After going through the welcome screen and the EULA (End User License Agreement), the user ends up at the actual test page. This is where the SpyCar project differs from the EICAR test file. The test files in the SpyCar project will actually alter your system. Fair enough, your antispyware should block these attempts, but this is not the way to prove your antispyware program is working.

What if the antispyware isn’t working, and for other reasons, you can not get to the TowTruck utility that supposedly cleans up the changes made by SpyCar? Not imaginable as the TowTruck utility is an executable downloaded from the Internet and many corporations rightfully block the direct download of executables at their gateway.

Also, the actions made by SpyCar are rather generic. Changing ones default homepage in Internet Explorer is something lots of end-users do willingly and automatically by clicking on a link at their favorite homepage. The same applies for changing the default search page. These action are not necessarily made by spyware or adware.
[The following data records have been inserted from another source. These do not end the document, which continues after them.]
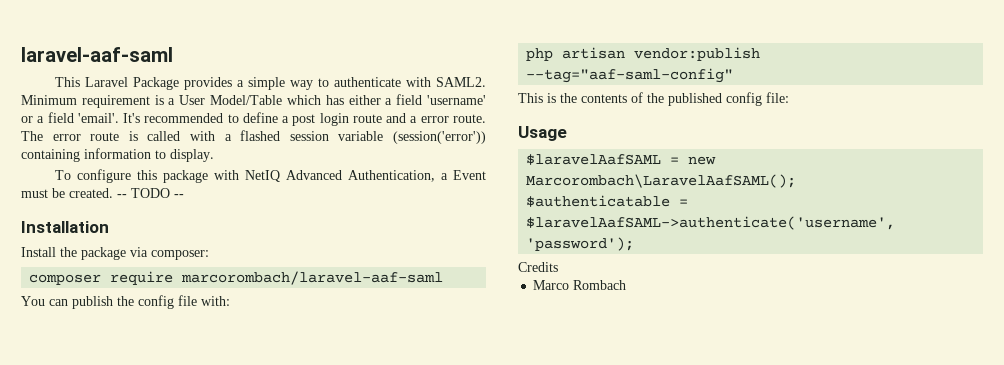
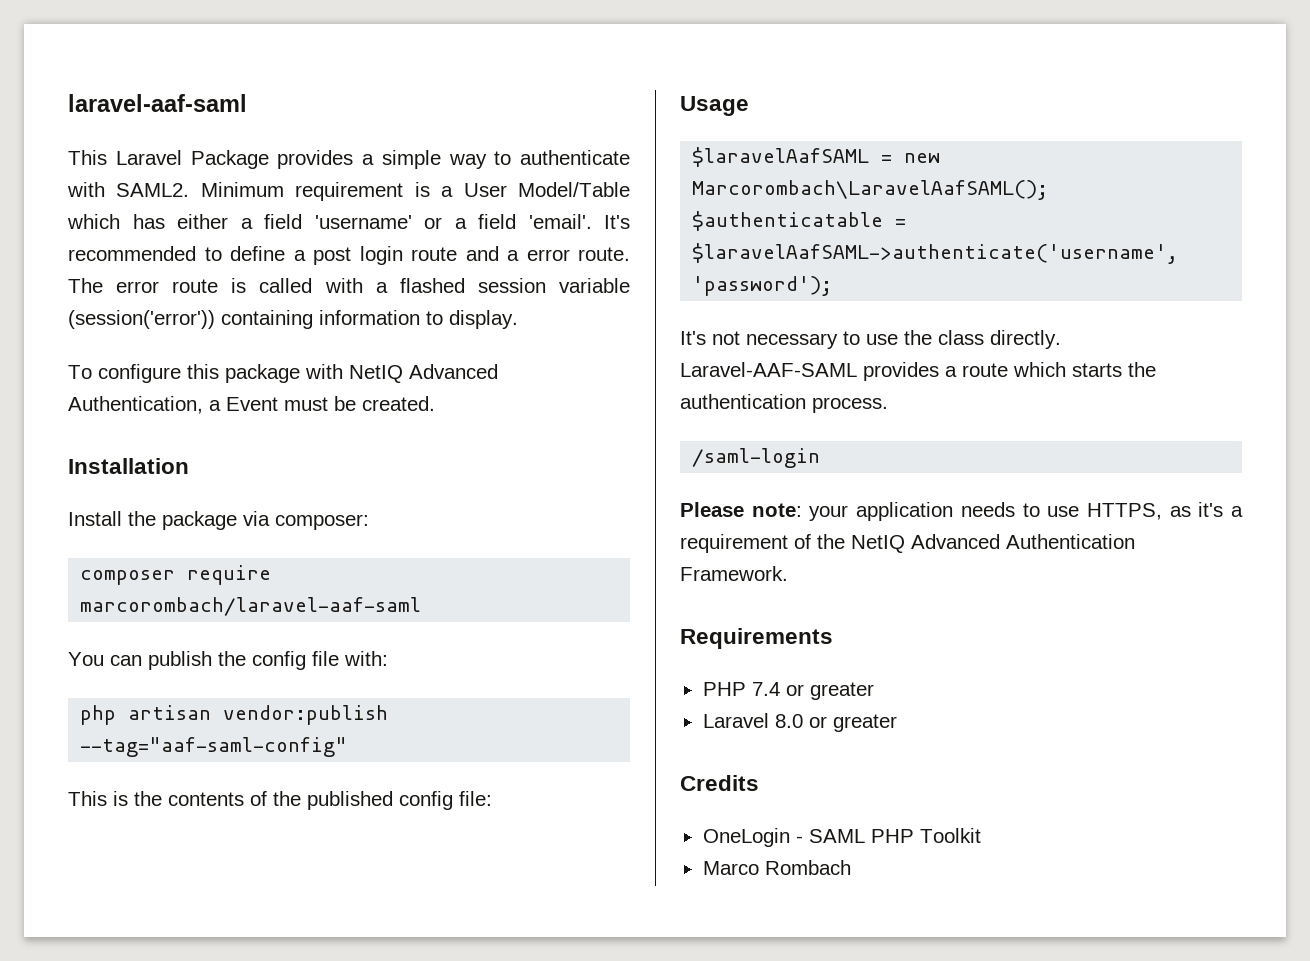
[117,188,184,198] -- TODO -- -> (435, 403) none
[518,262,558,272] Credits -> [680,330,1061,349] [680,362,1156,381] [680,394,888,413] [692,448,821,468] [680,502,1243,521] [680,534,1135,553] [680,566,788,581] [680,628,833,649] [702,682,874,700] [702,713,897,732] [680,775,759,791] [702,828,981,847] It's not necessary to use the class directly. Laravel-AAF-SAML provides a route which starts the authentication process. // /saml-login // Please note: your application needs to use HTTPS, as it's a requirement of the NetIQ Advanced Authentication Framework. // Requirements // PHP 7.4 or greater // Laravel 8.0 or greater // Credits // OneLogin - SAML PHP Toolkit

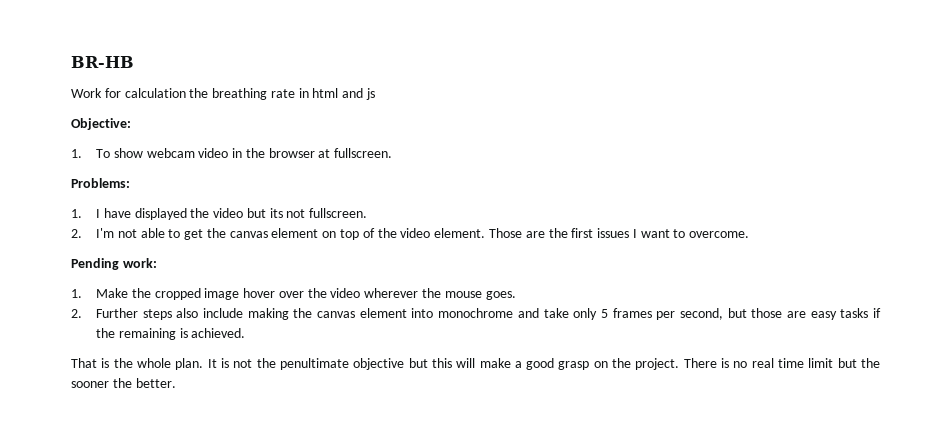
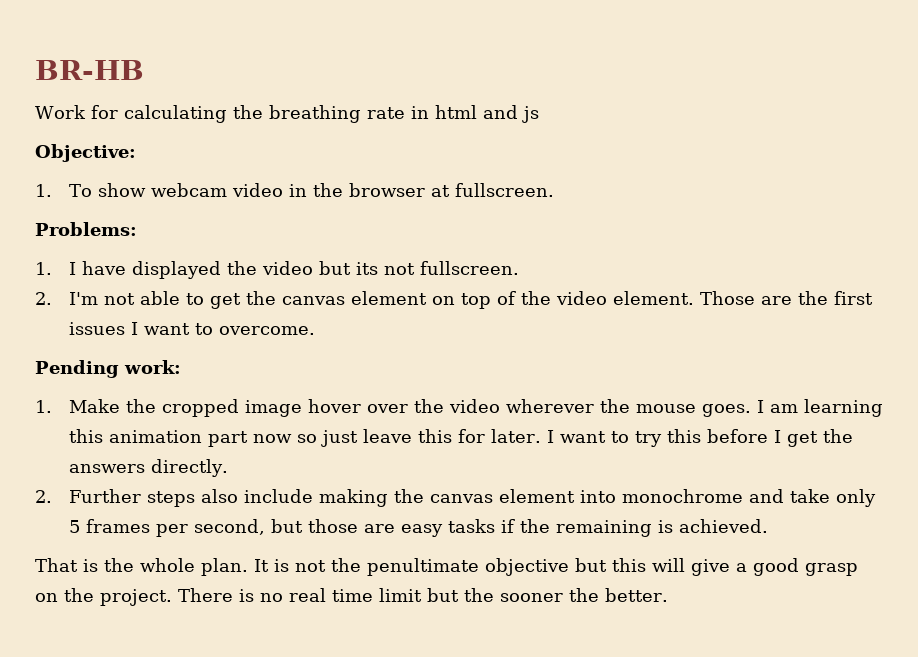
[124,88,186,98] calculation -> [123,105,227,123] calculating
(516, 295) none -> [756,399,883,417] [68,429,853,447] [68,459,228,477] I am learning this animation part now so just leave this for later. I want to try this before I get the answers directly.
[479,358,511,368] make -> [691,559,730,576] give

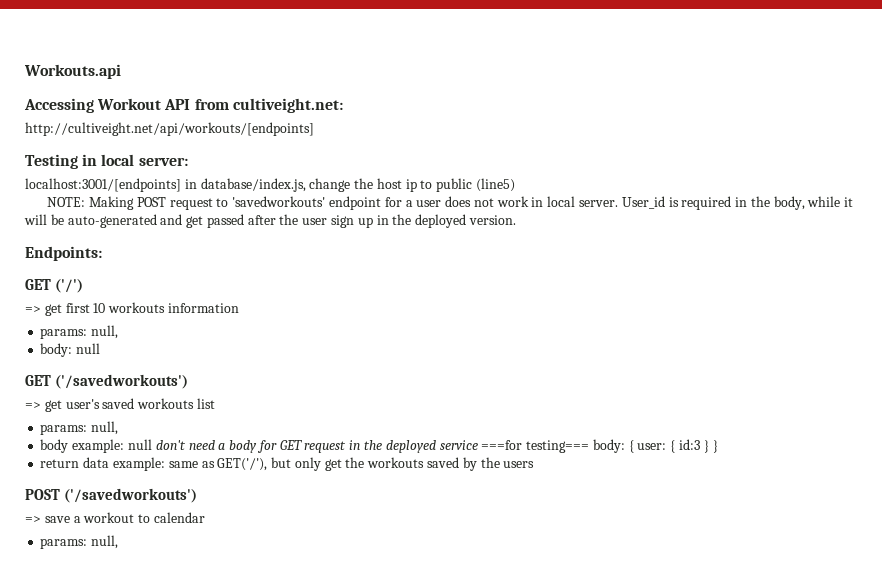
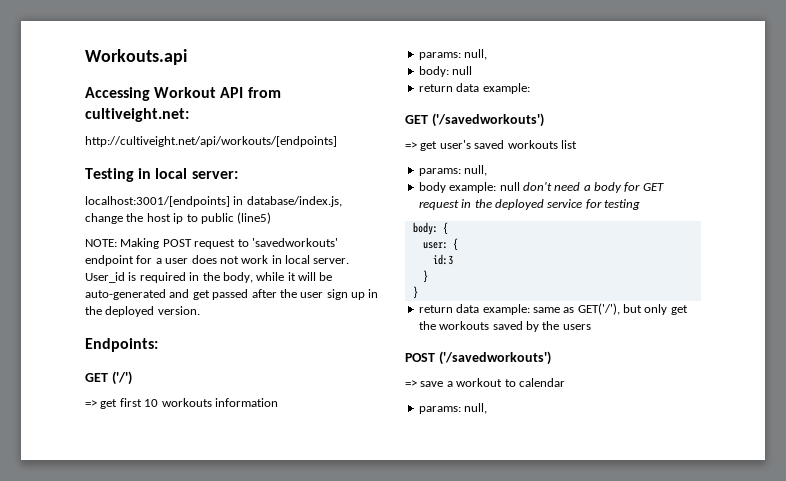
(101, 348) none -> [418,83,530,94] // return data example:
[481,440,590,453] ===for testing=== -> [585,199,640,210] for testing //
(634, 446) none -> (448, 228) //
(676, 446) none -> (458, 244) //
[703,440,709,453] } -> [422,270,428,283] // } //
Creating a test to see if your antispyware product is working is not done by mimicking spyware-alike activity. It might be possible if the appropriate actions are taken to get them accepted, as with the EICAR test file. Then there has to be an industry-wide consensus to detect these test files, there have to be strict definitions on these test files, etc. As long as this is not done, it is rather dangerous to rely on these test files. The test files may be incorporated within viruses or other malware. Those antispyware applications that do detect these tests inside the malicious files might announce the malicious file harmless when detecting the ‘recognized’ test.

To have these tests on a webpage is dangerous. The website may be hacked and the files might be replaced with harmful content. Given, this may happen to the EICAR test file as well, but since the definition is strict and widely spread, and since file consists of ASCII characters only, everyone can verify that the EICAR test file is legitimate.
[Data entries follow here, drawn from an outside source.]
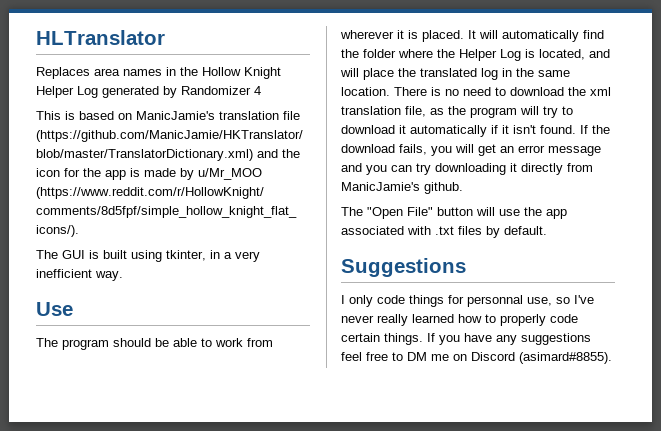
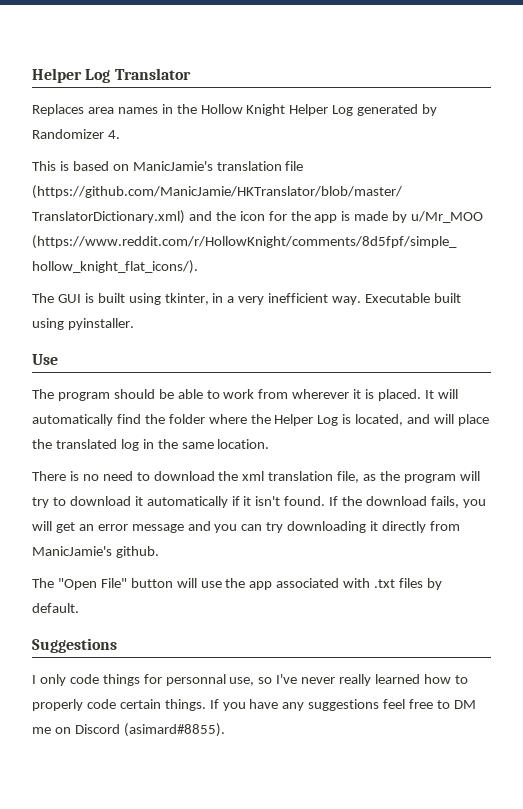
[36,30,165,45] HLTranslator -> [32,68,191,83] Helper Log Translator
[254,86,261,95] 4 -> [107,130,120,139] 4.
(123, 276) none -> [365,293,461,303] [32,318,134,330] Executable built using pyinstaller.
(390, 91) none -> (270, 444) //

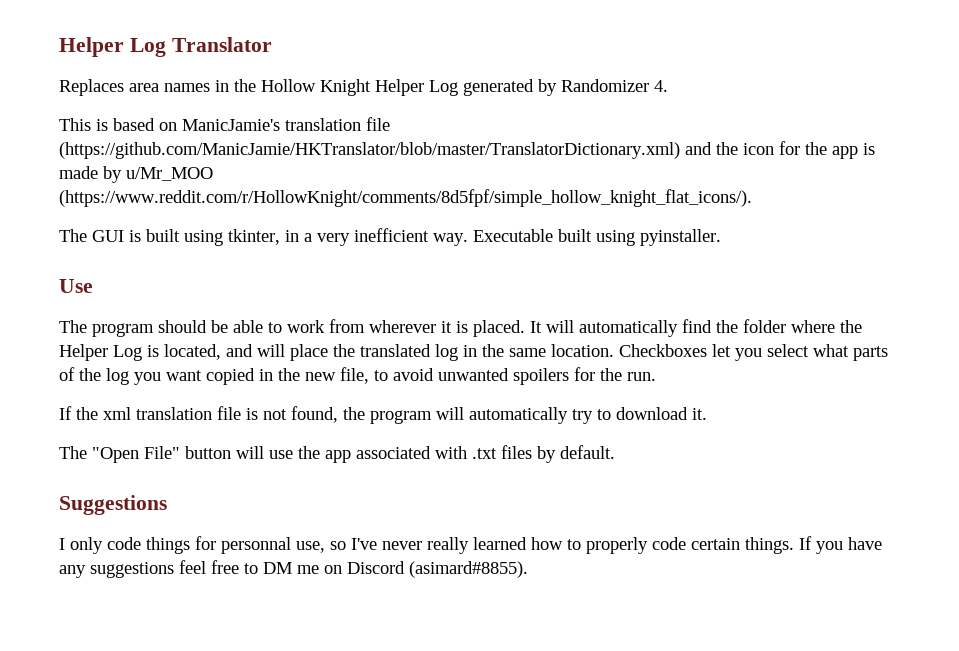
[32,471,377,483] // There is no need to download the xml translation file, as -> [619,344,888,361] [59,367,656,385] [59,406,338,423] Checkboxes let you select what parts of the log you want copied in the new file, to avoid unwanted spoilers for the run. // If the xml translation file is not found,
(480, 476) none -> [469,407,568,424] automatically
[134,496,486,508] [32,521,460,533] [32,546,159,558] it automatically if it isn't found. If the download fails, you will get an error message and you can try downloading it directly from ManicJamie's github. -> [692,408,707,420] it.

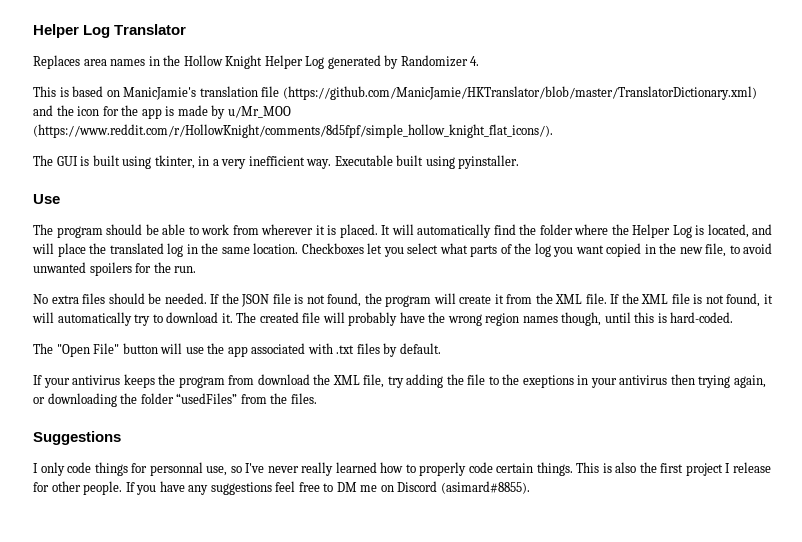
[59,406,212,420] If the xml translation -> [33,293,270,307] No extra files should be needed. If the JSON
(464, 413) none -> [459,293,773,307] [32,312,54,323] create it from the XML file. If the XML file is not found, it will
(707, 414) none -> [236,312,734,326] The created file will probably have the wrong region names though, until this is hard-coded.
(615, 452) none -> [33,374,766,388] [33,393,317,407] // If your antivirus keeps the program from download the XML file, try adding the file to the exeptions in your antivirus then trying again, or downloading the folder “usedFiles” from the files.
(794, 545) none -> [576,462,771,476] [33,481,123,495] This is also the first project I release for other people.

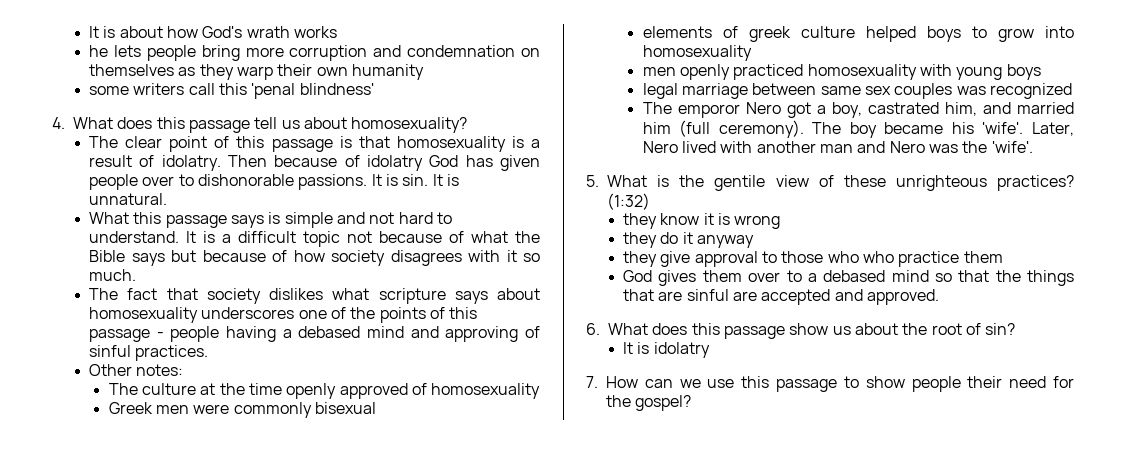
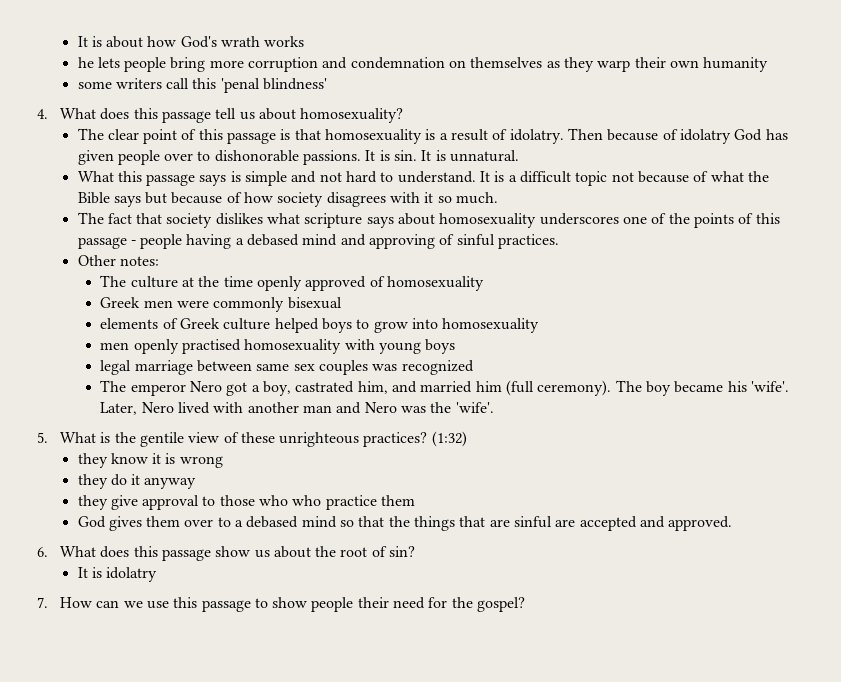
[748,26,791,42] greek -> [180,318,221,329] Greek
[733,64,804,80] practiced -> [182,339,242,354] practised
[677,104,740,118] emporor -> [130,384,186,396] emperor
As the test files of the SpyCar Project are all executables, these will also start to wander around the Internet and will be found at other ‘security’ websites. Of course there is no way to tell if these are the same and if they have not been infected with a virus.
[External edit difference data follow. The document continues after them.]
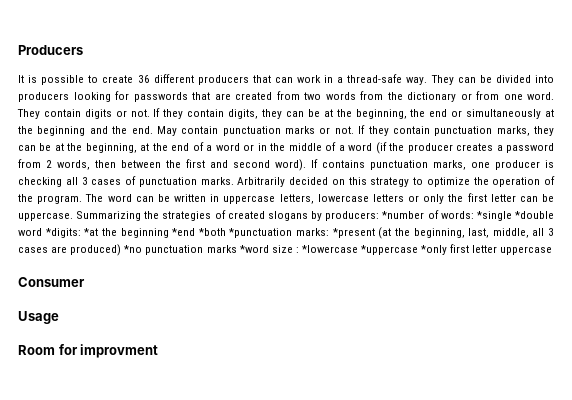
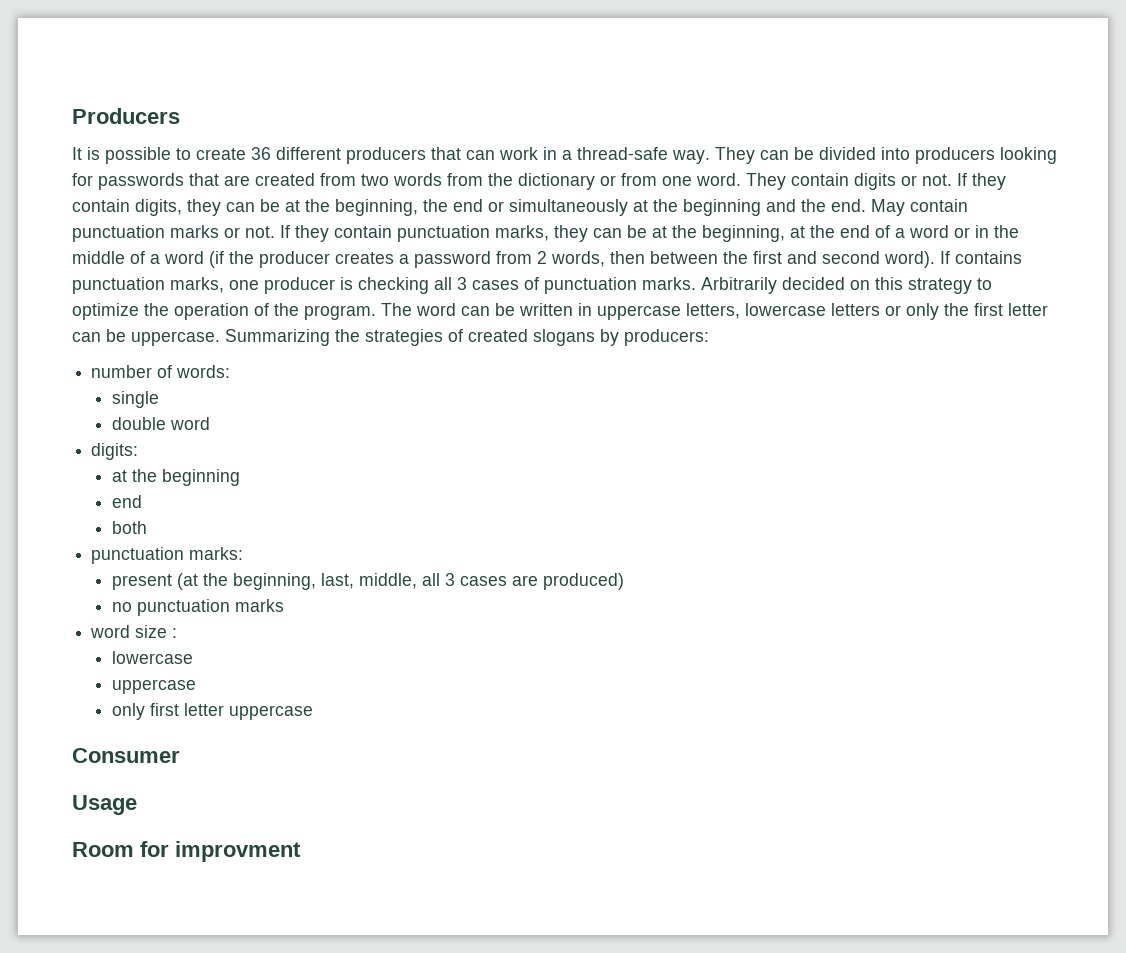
[382,211,425,219] *number -> [91,365,153,378] // number
[476,211,554,221] [18,228,293,238] *single *double word *digits: *at the beginning *end *both *punctuation -> [111,391,159,408] [111,417,210,430] [91,443,139,460] [111,469,240,486] [111,495,142,508] [111,521,147,534] [91,547,185,564] // single // double word // digits: // at the beginning // end // both // punctuation
[332,228,375,238] *present -> [111,574,172,590] // present
[124,245,269,255] *no punctuation marks *word -> [111,599,284,616] [90,625,131,638] // no punctuation marks // word
[301,245,448,255] *lowercase *uppercase *only -> [111,651,193,664] [111,679,196,694] [111,703,145,720] // lowercase // uppercase // only

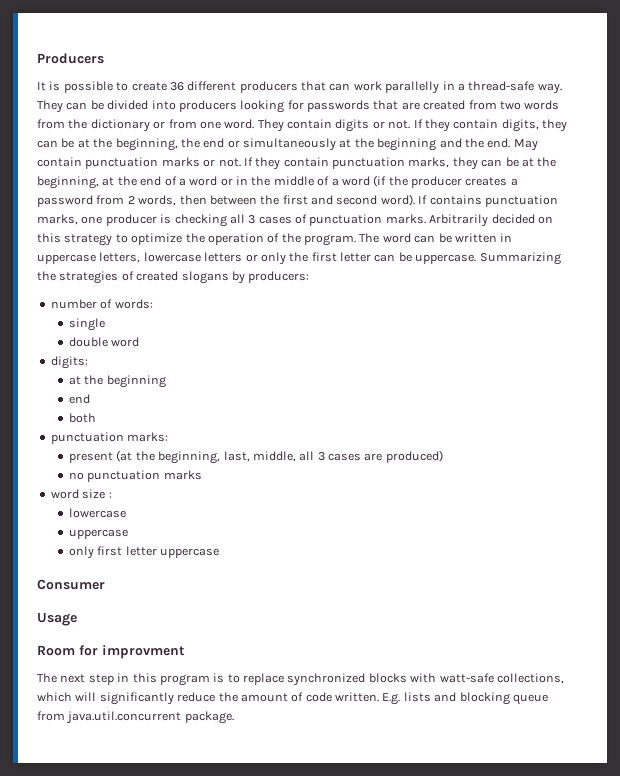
(538, 153) none -> [385,81,440,94] parallelly
(301, 851) none -> [37,673,564,686] [37,692,548,705] [37,711,234,724] // The next step in this program is to replace synchronized blocks with watt-safe collections, which will significantly reduce the amount of code written. E.g. lists and blocking queue from java.util.concurrent package.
The authors have realized this as they have added the next disclaimer on the download page:

Intelguardians cannot be held responsible if these files and/or your anti-spyware tool in combination with these files cause any damage to your computer. You download and run these files at your own risk. Download and run these files only if you are sufficiently knowledgeable in the usage of your anti-spyware tool and operating system. Intelguardians cannot and will not provide any help to remove these files or the changes they cause from your computer. Please contact the manufacturer of your anti-spyware tool to seek such help.

Another downside of SpyCar is that it fully concentrates on Internet Explorer and does not focus on other popular browsers as Firefox and Opera. The EICAR test file is antivirus platform independent. The call for a test file for antispyware has been increasing lately. EICAR will change the description of the EICAR testfile from an antivirus to an antimalware test file. The definition and the contents of the 68 byte file stay the same. This can not be changed without causing world-wide problems in the antivirus industry.

As it seems, the authors of the SpyCar project are legitimate and sincere in their attempt. However, they did not really look at the potential problems that this may cause. Norman therefore likes to specifically point out that visiting the SpyCar project pages and trying the SpyCar tests are fully at your own responsibility. Norman does not and can not guarantee and proper functionality of the test files or the TowTruck cleanup utility.

As always Norman will closely monitor this project and the generated test files to see what happens in the future.